News item: Fear of Big Government at Near Record Level

A parking ticket outside a doctor's office on First Hill in Seattle is $44, and an hour later the parking inspector is circling again. He knows where naive parkers can be found. They're the folks who think an hour and a half payment at the meter will suffice, when, chances are, the doctor will take "longer than expected". Fair enough to pay the fine, but $44? It's not about regulating parking spaces, but how to increase City income.

But if five minutes is worth $44 to local government, the citizen's time is not worth much at all. Hence, the $10 a day paid to court jurors ordered to service (in King County, WA, for example). Hence the long waits on the telephone to talk to government agencies.

The State government is the same. Only a few officials--like Gov. Mitch Daniels in Indiana--bother to find what it's like being serviced by the Department of Motor Vehicles. Stand in line for a license in downtown Seattle, as a friend did this week, and you see a sign that says, "Take a number here," with an arrow pointing down. Down is where a table is set, with a box with another sign. It doesn't say, "Press here for a number." It says, "Press for service." One stares at it, eventually pushing the button (will a bell ring, a person appear, or will a numbered card appear?). A numbered card appears, and then one hears a bureaucrat standing nearby, sarcastically saying, "Congratulations, you got a number!" In other words, how dumb can you, the citizen, be? Immediately behind you, however, comes a woman who has the same confused reaction, followed by another. Does the bureaucrat helpfully suggest, "Press the service button for a number"? No. Does he or anyone think to change the sign? No, he waits until people figure it out, then congratulates them. For which he is paid a salary by the people whose intelligence he insults.

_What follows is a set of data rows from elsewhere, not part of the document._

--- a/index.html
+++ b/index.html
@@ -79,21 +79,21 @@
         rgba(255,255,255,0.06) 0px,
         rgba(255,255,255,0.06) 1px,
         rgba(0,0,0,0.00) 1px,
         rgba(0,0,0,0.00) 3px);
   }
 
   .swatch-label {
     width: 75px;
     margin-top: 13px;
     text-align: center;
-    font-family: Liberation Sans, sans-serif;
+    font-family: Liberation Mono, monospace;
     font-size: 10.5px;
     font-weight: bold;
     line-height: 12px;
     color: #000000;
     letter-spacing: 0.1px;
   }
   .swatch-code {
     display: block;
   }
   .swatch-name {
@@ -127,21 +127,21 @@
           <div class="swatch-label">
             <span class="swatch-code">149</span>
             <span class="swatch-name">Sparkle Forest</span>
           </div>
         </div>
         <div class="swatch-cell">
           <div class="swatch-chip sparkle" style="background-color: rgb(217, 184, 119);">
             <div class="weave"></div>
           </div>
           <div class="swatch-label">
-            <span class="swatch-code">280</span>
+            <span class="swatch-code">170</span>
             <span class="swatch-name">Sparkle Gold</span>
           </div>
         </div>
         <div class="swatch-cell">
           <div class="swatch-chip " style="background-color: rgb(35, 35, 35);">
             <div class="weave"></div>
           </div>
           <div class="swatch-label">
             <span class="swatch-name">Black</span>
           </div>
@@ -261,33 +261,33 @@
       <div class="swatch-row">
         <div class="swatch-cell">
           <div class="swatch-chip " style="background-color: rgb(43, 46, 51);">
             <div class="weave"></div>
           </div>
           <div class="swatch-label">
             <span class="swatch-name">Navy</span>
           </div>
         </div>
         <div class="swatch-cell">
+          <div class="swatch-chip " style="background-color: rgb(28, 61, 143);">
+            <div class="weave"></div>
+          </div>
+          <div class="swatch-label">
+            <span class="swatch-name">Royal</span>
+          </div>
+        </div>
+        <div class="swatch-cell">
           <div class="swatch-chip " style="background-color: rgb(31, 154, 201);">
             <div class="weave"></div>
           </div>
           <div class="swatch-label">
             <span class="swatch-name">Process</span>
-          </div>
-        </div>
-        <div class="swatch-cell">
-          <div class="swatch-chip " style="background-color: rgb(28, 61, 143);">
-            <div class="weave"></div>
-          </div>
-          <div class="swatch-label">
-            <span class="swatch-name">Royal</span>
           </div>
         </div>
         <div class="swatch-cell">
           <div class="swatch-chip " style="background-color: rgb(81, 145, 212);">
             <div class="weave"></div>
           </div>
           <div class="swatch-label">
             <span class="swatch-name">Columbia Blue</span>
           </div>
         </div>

We are all supposed to understand the little routines and drills that occupy each different bureaucrat's day, whether at the airport, at the Customs office, the IRS, the Social Security office--whatever. They understand where you are supposed to park at the airport or get an IRS form, which forms which agencies require for you to start your shoe shine stand; why can't you? Further, you the citizen, guarded by liberal laws to protect you against all possible mistakes, are supposed to sign form after form of legalese exculpating the bureaucrats from responsibility. They can wave the form later and say, "This is your signature, isn't it? Whose fault is it that you didn't read the form?"

It's not the bureaucrats' fault. Many are fine people and eager to serve. But the incentives are seldom in place. In the private sector you at least have some choices, and some companies (e.g., Toyota, Nordstroms) actually strive to make a reality of the old retail saying, "The customer is always right."

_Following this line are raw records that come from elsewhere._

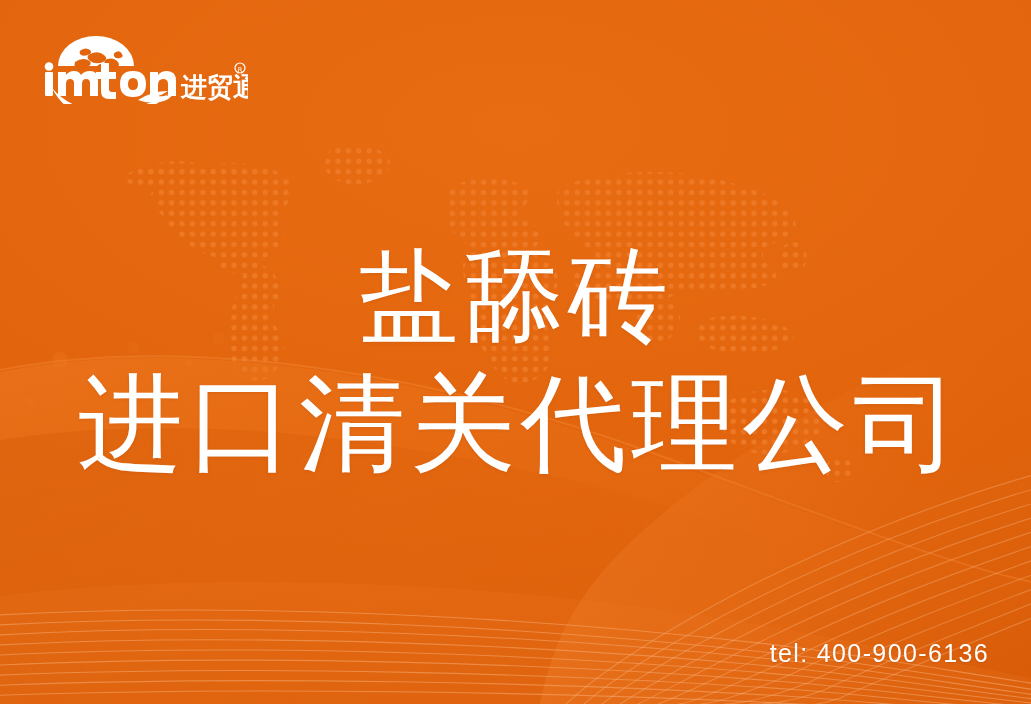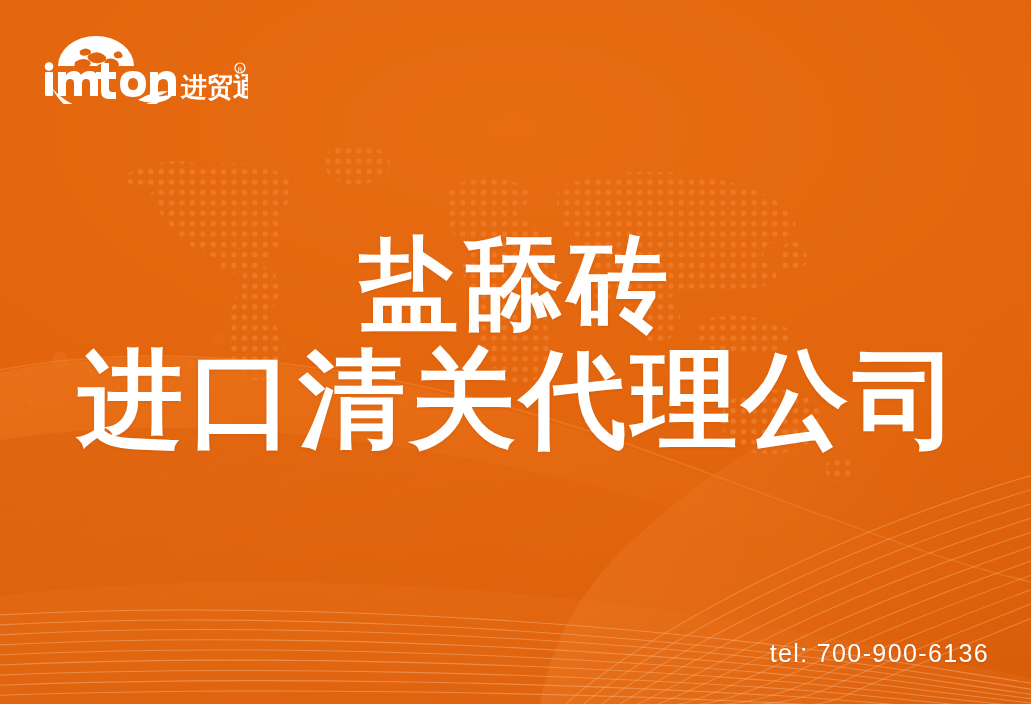--- a/index.html
+++ b/index.html
@@ -52,24 +52,25 @@
   
   .headline{
     position:absolute;
     left:0;right:0;
     top:228px;
     text-align:center;
     color:#ffffff;
   }
   .headline .line{
     display:block;
-    font-weight:700;
+    font-weight:400;
     letter-spacing:.045em;
     text-shadow:0 1px 3px rgba(150,58,0,.18);
     white-space:nowrap;
+    margin-top:12px;
   }
   .headline .line-1{
     font-size:100px;
     line-height:112px;
   }
   .headline .line-2{
     font-size:106px;
     line-height:118px;
     padding-left:10px;
   }
@@ -250,15 +251,15 @@
         <path d="M100 74 q14 -9 30 -9 q-6 4 -10 5 q10 1 16 -3 q-4 7 -14 9 q-12 2 -22 -2 z"></path>
       </g>
     </svg>
   </div>
 
   <div class="headline">
     <span class="line line-1">盐舔砖</span>
     <span class="line line-2">进口清关代理公司</span>
   </div>
 
-  <div class="tel">tel: 700-900-6136</div>
+  <div class="tel">tel: 400-900-6136</div>
 
 </div>
 
 </body></html>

Benjamin Disraeli said, that, in general the difference between a liberal and a conservative is that the conservative will make you fill out less paper. It's not a small difference. It is becoming a bigger one all the time. The American Founders, likewise, wanted a limited government to protect people from petty harassments. Wouldn't it be great if the Presidential candidates took up this theme today? The last one who did so was Ronald Reagan. His Secretary of Commerce, Malcom Baldridge, made a campaign of forcing government forms into plain English--language the recipient, not just the dispatching agency, could understand. Reagan also--briefly--was able to reduce the number of forms themselves.